DATA IN THIS EXERCISE:

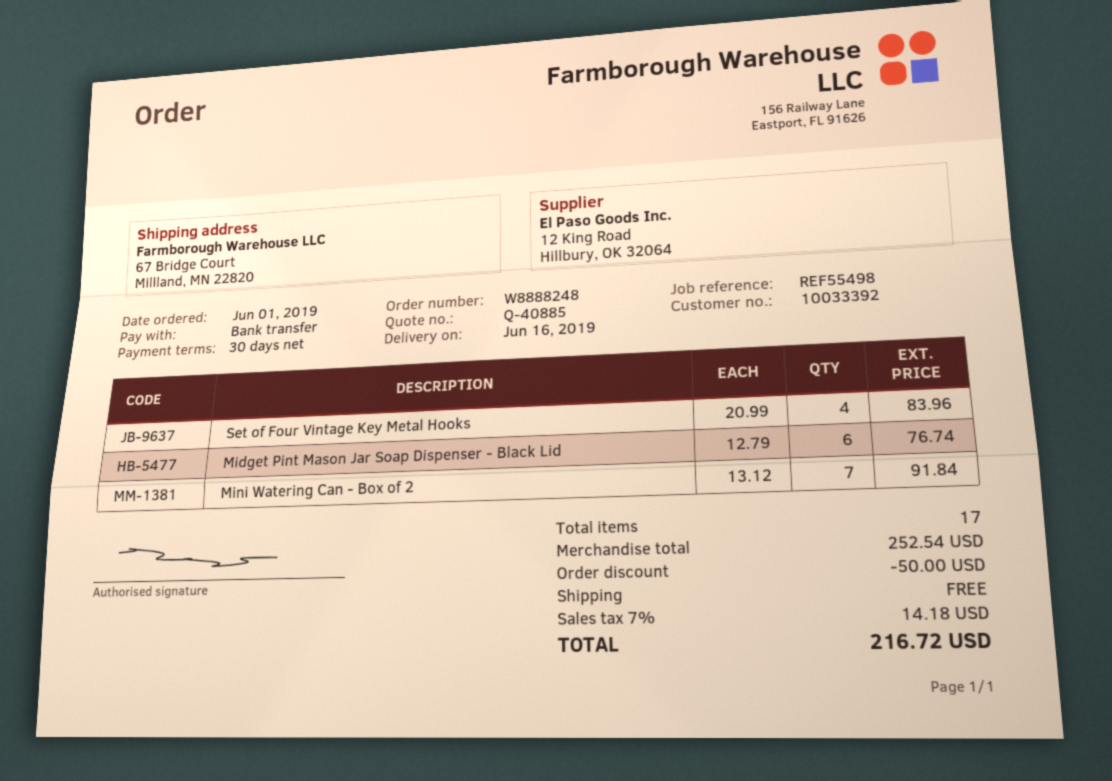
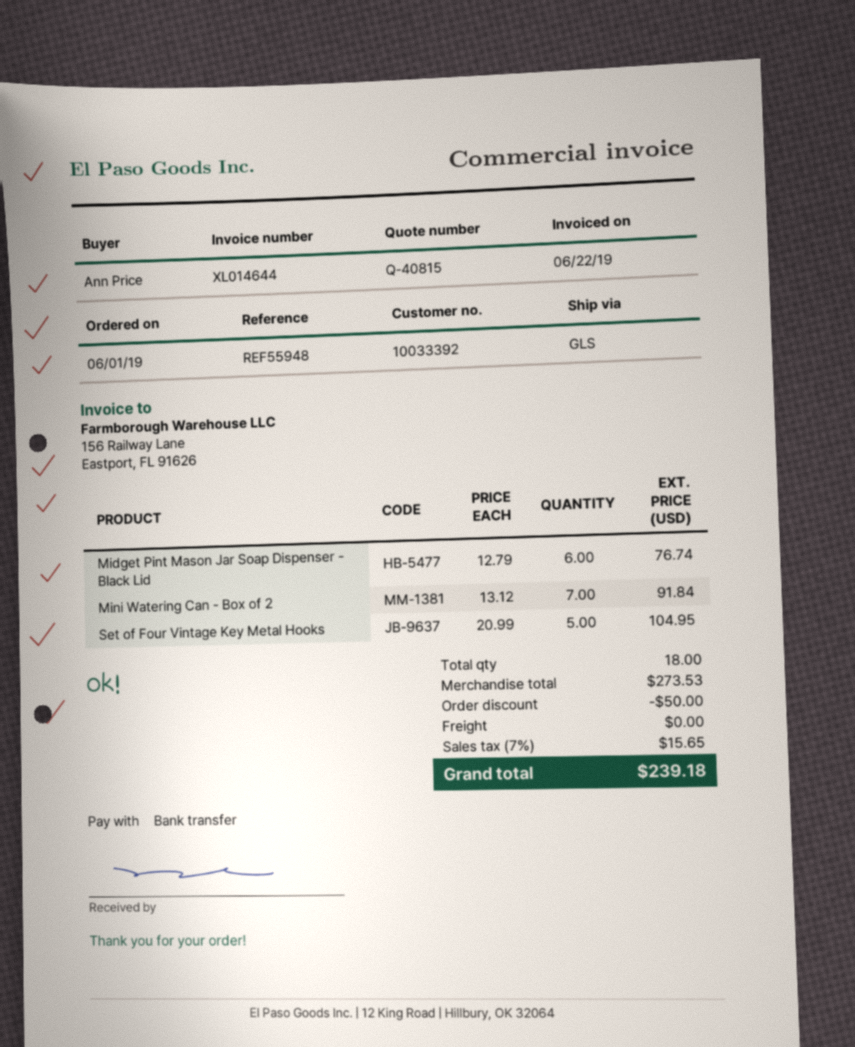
quote number: Q-40885 -> Q-40815
reference: REF55498 -> REF55948
Set of Four Vintage Key Metal Hooks: 4 x 20.99 = 83.96 -> 5 x 20.99 = 104.95
total quantity: 17 -> 18
subtotal: 252.54 -> 273.53
tax: 7% = 14.18 -> 7% = 15.65
total: 216.72 -> 239.18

WORK TO BE COMPLETED:
Quote in full the listing given above; the images are to be left out.

SOLUTION FOR THIS TASK:
quote number: Q-40885 -> Q-40815
reference: REF55498 -> REF55948
Set of Four Vintage Key Metal Hooks: 4 x 20.99 = 83.96 -> 5 x 20.99 = 104.95
total quantity: 17 -> 18
subtotal: 252.54 -> 273.53
tax: 7% = 14.18 -> 7% = 15.65
total: 216.72 -> 239.18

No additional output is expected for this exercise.